Mr Trump’s Twitter account was the channel of communication he used most often before and during his tumultuous presidency. He regularly used it to announce hirings and firings, to tease new policy rollouts, and to direct his millions of followers to harass critics and enemies, real or perceived.

All that came to an end after a mob of his supporters, who he’d called to the Capitol in a tweet promising a “wild” protest on 6 January 2021 — the day Congress was set to certify his loss to Joe Biden — ransacked the seat of America’s legislative branch.

The next day, Facebook banned him from its platform for inciting violence. Twitter followed suit two days later. All in all, he remains banned from most social media sites, though Facebook has said it would revisit the ban in 2023.

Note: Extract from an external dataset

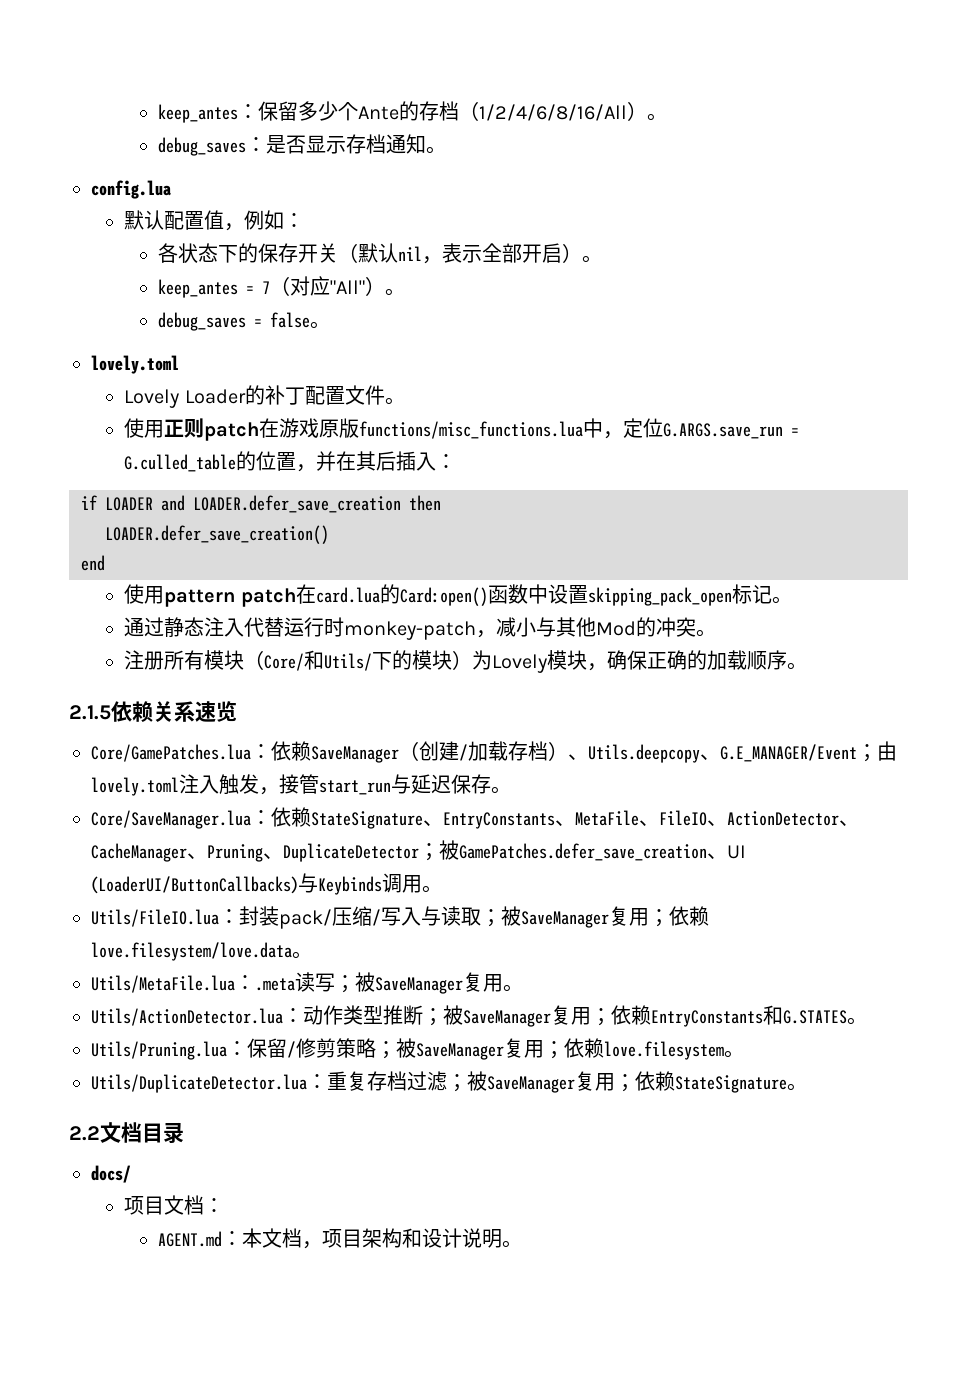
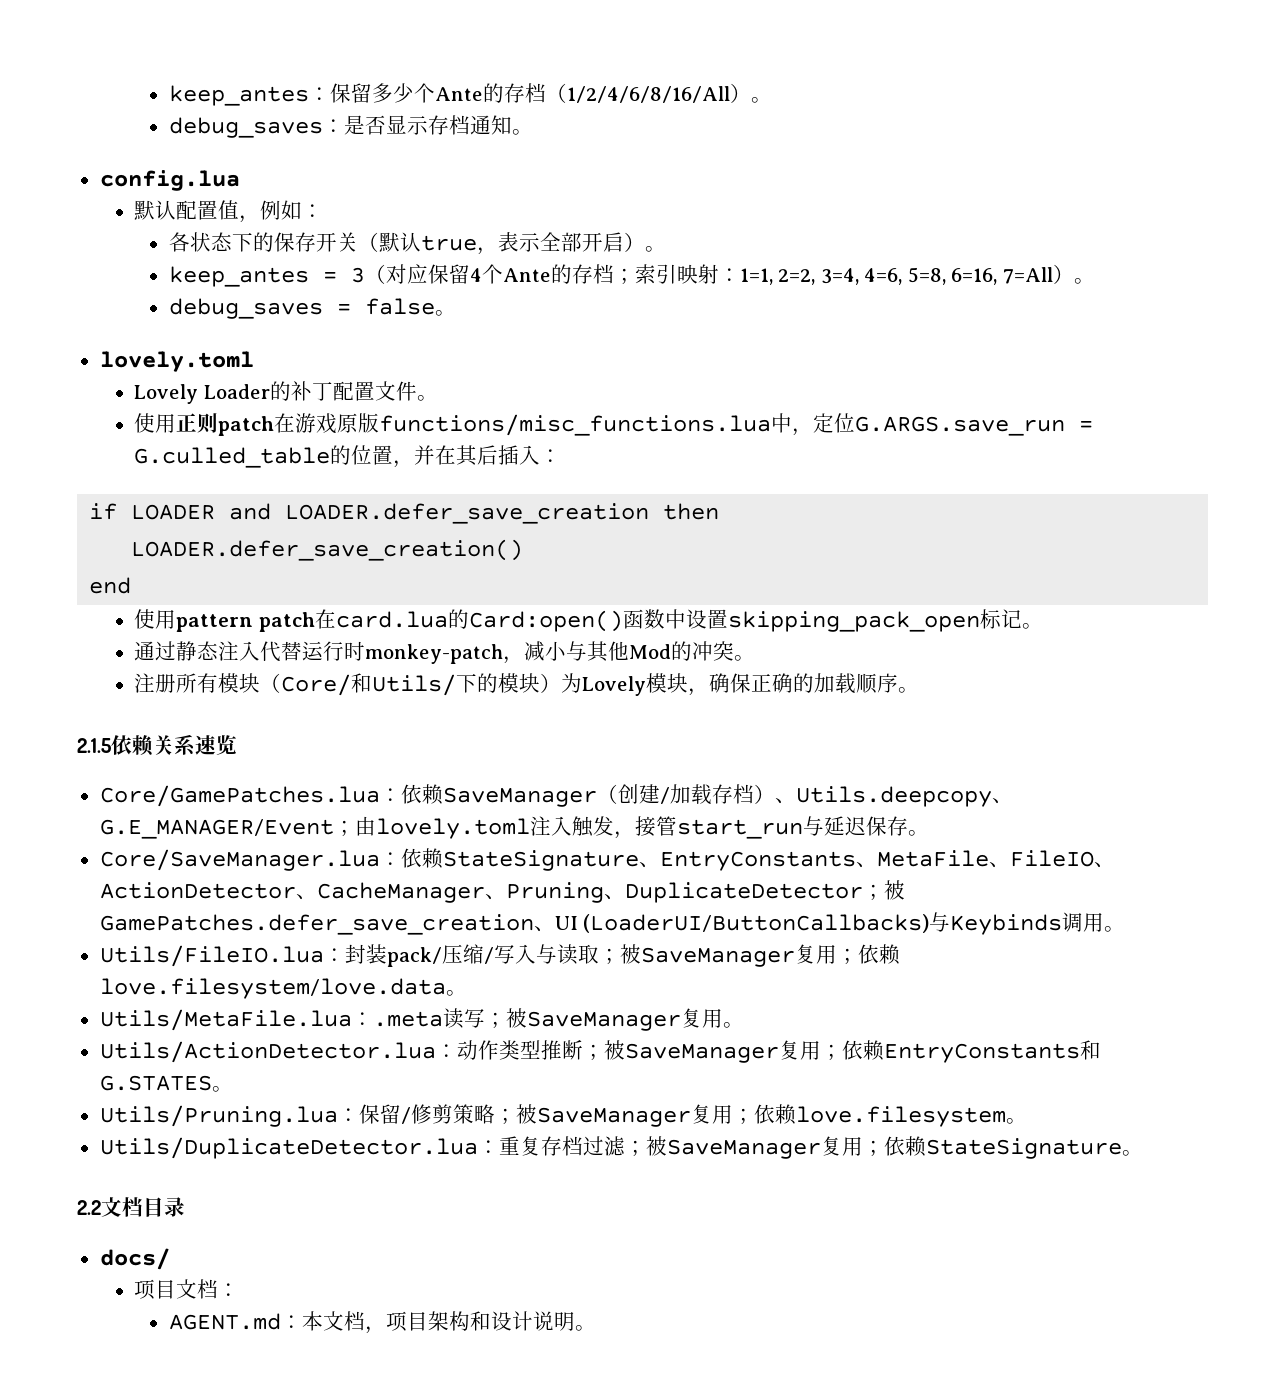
- 各状态下的保存开关（默认nil，表示全部开启）。
+ 各状态下的保存开关（默认true，表示全部开启）。
- keep_antes = 7（对应"All"）。
+ keep_antes = 3（对应保留4个Ante的存档；索引映射：1=1, 2=2, 3=4, 4=6, 5=8, 6=16, 7=All）。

In an interview with documentarian Alex Holder, Mr Trump said it was “a shame” that the two most popular social networks had kicked him off after he’d used their platforms to incite a riot, and lamented that leaders from authoritarian states who haven’t abused the sites in the same way remain allowed to access them. The interview was one of three Mr Holder conducted for a documentary series, Unprecedented, that was released on Discovery+ on Sunday.

“That's what they do, these people are thugs,” Mr Trump said of the people who decided to ban him from Twitter and Facebook.

“They allow other people to be on who are horrific people. I'm not a horrific person,” he continued, adding that he “had a big voice … that had hundreds of millions of people listening”.